Data entries:
□ □ □ □
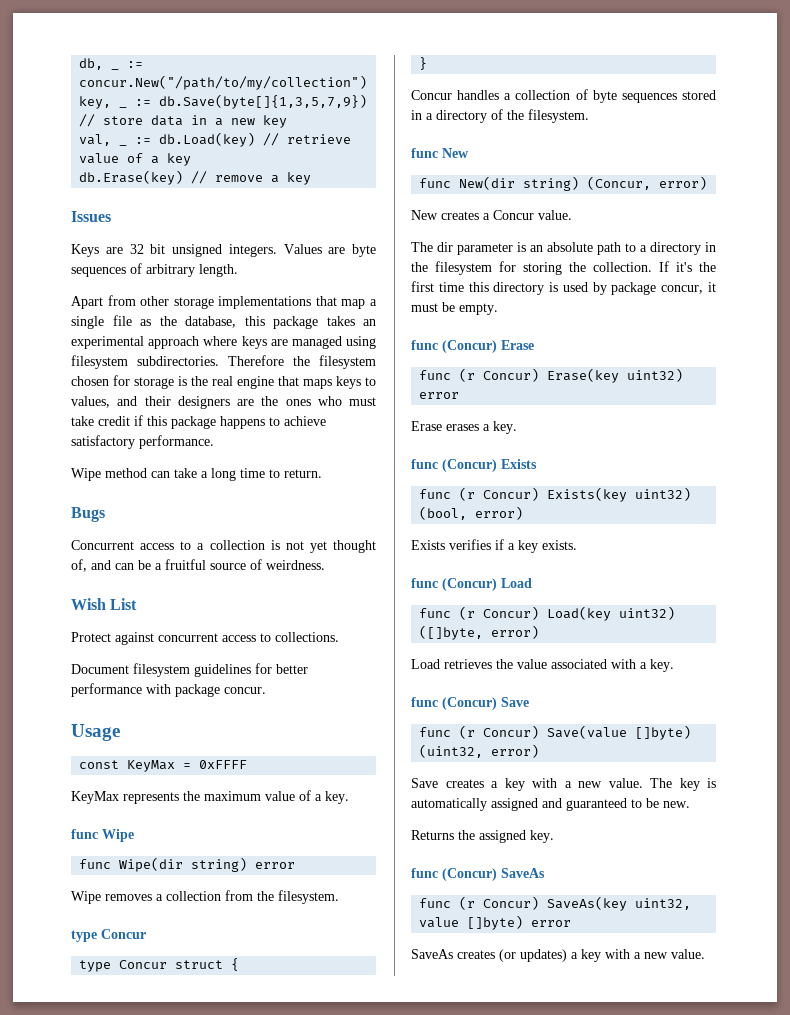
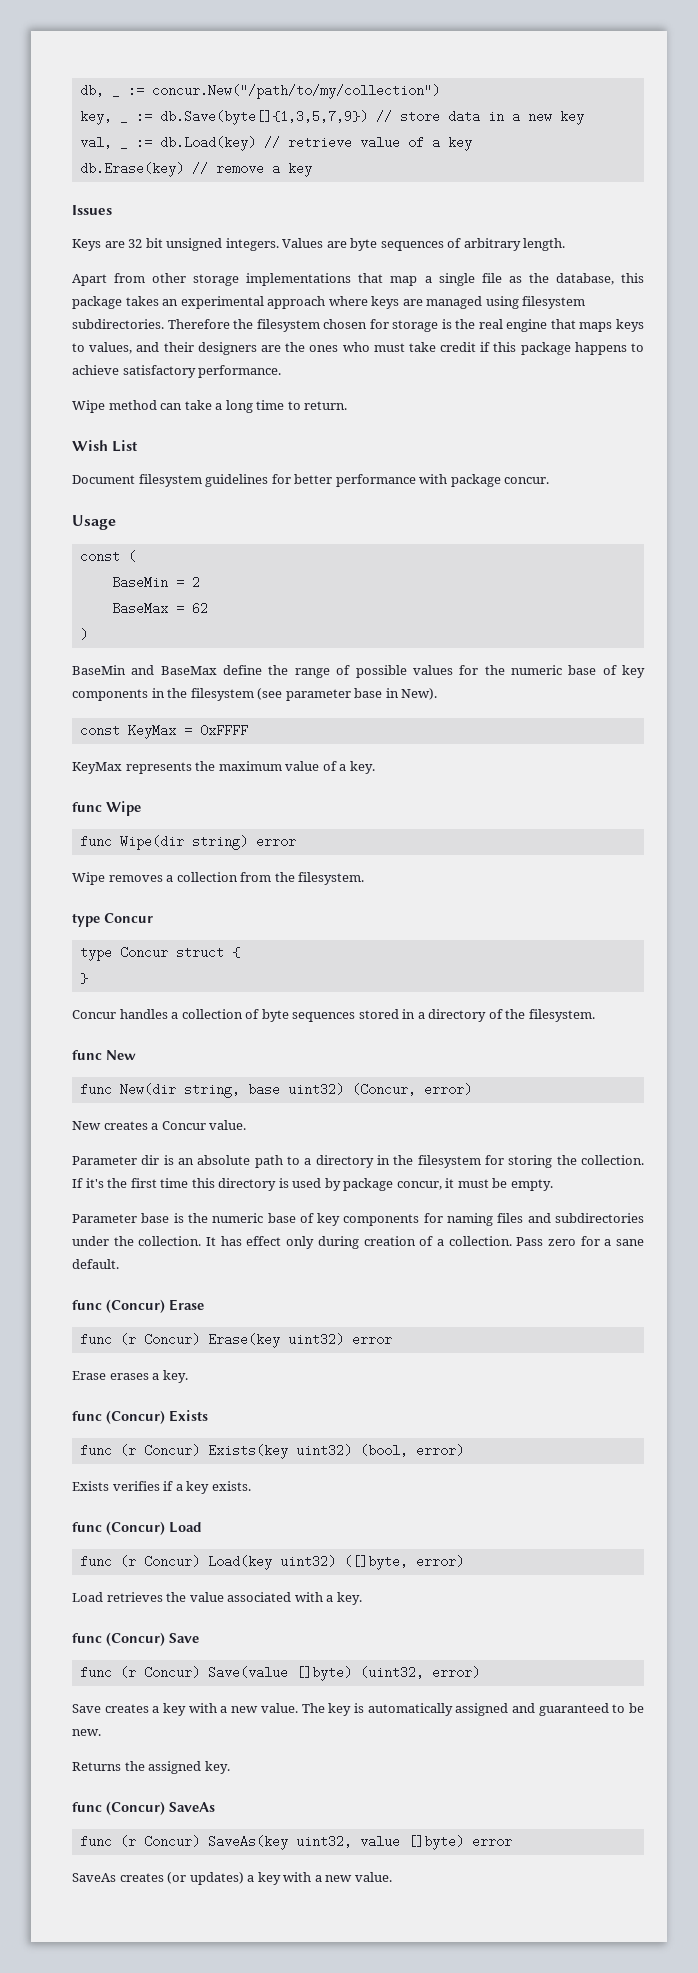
[71,507,105,522] [71,540,376,553] [71,559,325,572] [71,598,138,610] [71,632,339,645] Bugs // Concurrent access to a collection is not yet thought of, and can be a fruitful source of weirdness. // Wish List // Protect against concurrent access to collections. -> [72,440,139,452] Wish List
(120, 732) none -> [79,550,136,563] [111,576,200,589] [111,602,208,615] [79,628,88,641] [72,665,645,678] [72,688,438,701] // const ( // BaseMin = 2 // BaseMax = 62 // ) // BaseMin and BaseMax define the range of possible values for the numeric base of key components in the filesystem (see parameter base in New).
[523,176,580,191] string) -> [183,1083,344,1098] string, base uint32)
[411,242,513,255] The dir parameter -> [72,1155,160,1165] Parameter dir
(498, 309) none -> [72,1213,645,1226] [72,1236,644,1249] [72,1259,119,1269] // Parameter base is the numeric base of key components for naming files and subdirectories under the collection. It has effect only during creation of a collection. Pass zero for a sane default.

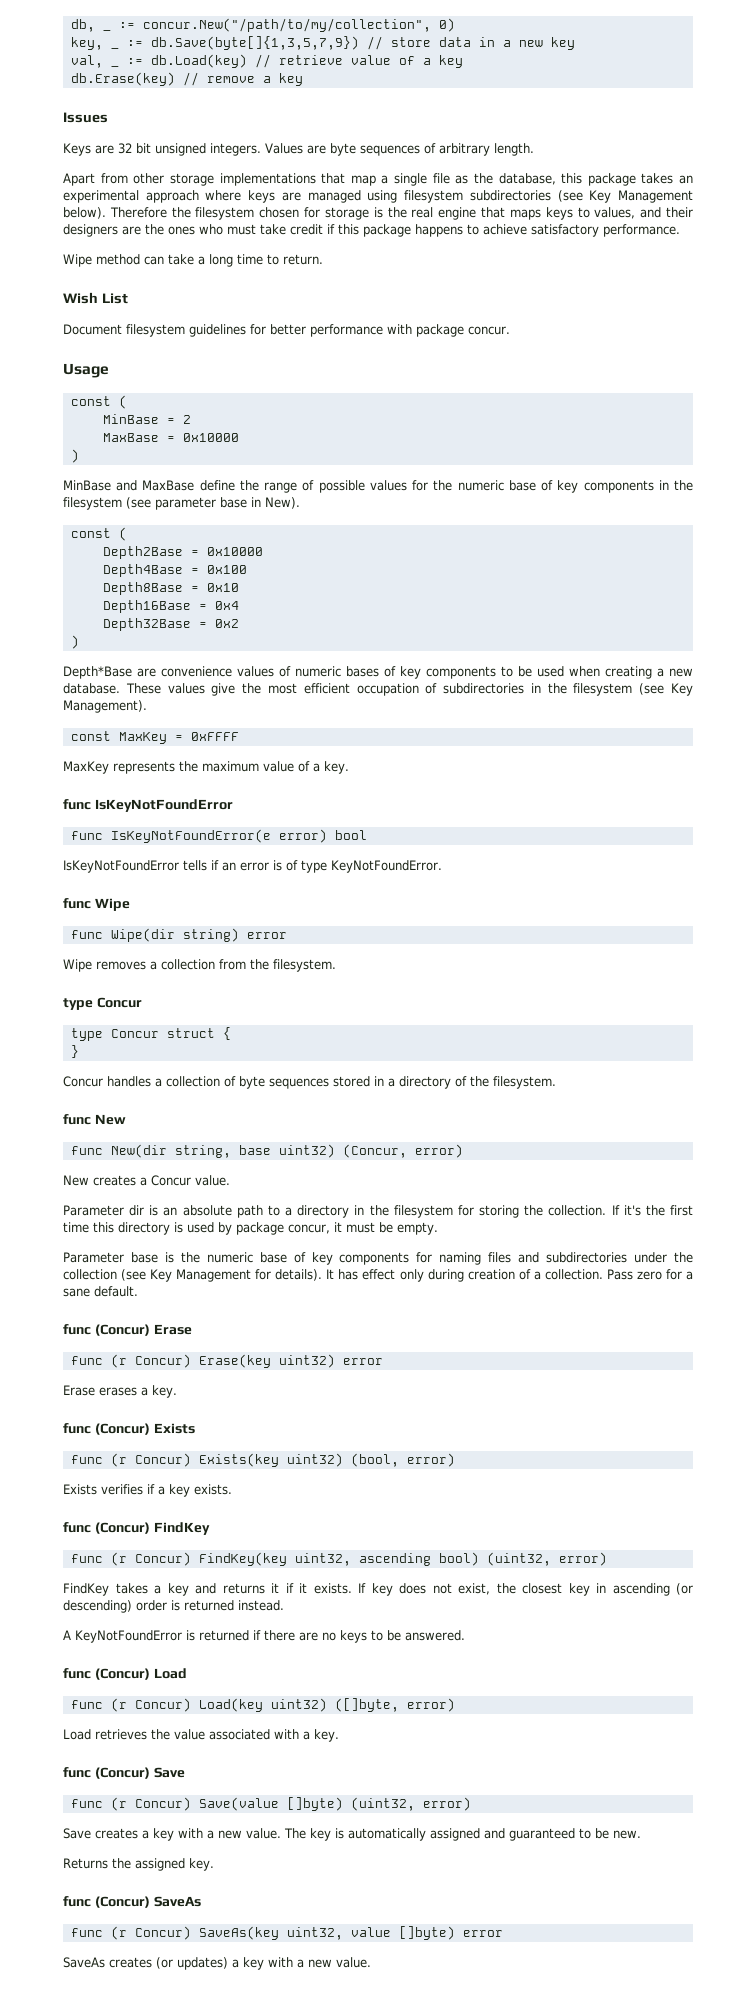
[151,84,440,99] concur.New("/path/to/my/collection") -> [142,18,455,32] concur.New("/path/to/my/collection", 0)
[72,319,164,329] subdirectories. -> [469,190,694,203] [63,207,106,219] subdirectories (see Key Management below).
[111,576,168,589] BaseMin -> [102,414,159,424] MinBase
[111,602,208,615] [79,628,88,641] [72,665,217,675] BaseMax = 62 // ) // BaseMin and BaseMax -> [102,433,239,442] [70,449,79,463] [63,480,195,491] MaxBase = 0x10000 // ) // MinBase and MaxBase
[127,724,176,739] KeyMax -> [118,527,127,541] [102,546,263,559] [102,564,247,577] [102,582,239,595] [102,600,239,613] [102,618,239,631] [70,635,79,649] [63,666,693,679] [63,683,693,696] [63,700,147,713] [70,731,167,744] ( // Depth2Base = 0x10000 // Depth4Base = 0x100 // Depth8Base = 0x10 // Depth16Base = 0x4 // Depth32Base = 0x2 // ) // Depth*Base are convenience values of numeric bases of key components to be used when creating a new database. These values give the most efficient occupation of subdirectories in the filesystem (see Key Management). // const MaxKey
[72,762,122,774] KeyMax -> [63,761,109,774] MaxKey
(375, 767) none -> [63,799,233,812] [70,829,367,843] [63,860,442,873] // func IsKeyNotFoundError // func IsKeyNotFoundError(e error) bool // IsKeyNotFoundError tells if an error is of type KeyNotFoundError.
[138,1236,202,1246] collection. -> [63,1269,323,1282] collection (see Key Management for details).
(251, 1486) none -> [63,1522,210,1535] [70,1552,607,1566] [63,1583,693,1596] [63,1600,284,1613] [63,1630,465,1643] // func (Concur) FindKey // func (r Concur) FindKey(key uint32, ascending bool) (uint32, error) // FindKey takes a key and returns it if it exists. If key does not exist, the closest key in ascending (or descending) order is returned instead. // A KeyNotFoundError is returned if there are no keys to be answered.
□ □ □ □
## Task to complete:
Include both ends. Return the line holding "[127,724,176,739] KeyMax ->" and all lines after it in the records above, exactly as written.

## Output of the exercise:
[127,724,176,739] KeyMax -> [118,527,127,541] [102,546,263,559] [102,564,247,577] [102,582,239,595] [102,600,239,613] [102,618,239,631] [70,635,79,649] [63,666,693,679] [63,683,693,696] [63,700,147,713] [70,731,167,744] ( // Depth2Base = 0x10000 // Depth4Base = 0x100 // Depth8Base = 0x10 // Depth16Base = 0x4 // Depth32Base = 0x2 // ) // Depth*Base are convenience values of numeric bases of key components to be used when creating a new database. These values give the most efficient occupation of subdirectories in the filesystem (see Key Management). // const MaxKey
[72,762,122,774] KeyMax -> [63,761,109,774] MaxKey
(375, 767) none -> [63,799,233,812] [70,829,367,843] [63,860,442,873] // func IsKeyNotFoundError // func IsKeyNotFoundError(e error) bool // IsKeyNotFoundError tells if an error is of type KeyNotFoundError.
[138,1236,202,1246] collection. -> [63,1269,323,1282] collection (see Key Management for details).
(251, 1486) none -> [63,1522,210,1535] [70,1552,607,1566] [63,1583,693,1596] [63,1600,284,1613] [63,1630,465,1643] // func (Concur) FindKey // func (r Concur) FindKey(key uint32, ascending bool) (uint32, error) // FindKey takes a key and returns it if it exists. If key does not exist, the closest key in ascending (or descending) order is returned instead. // A KeyNotFoundError is returned if there are no keys to be answered.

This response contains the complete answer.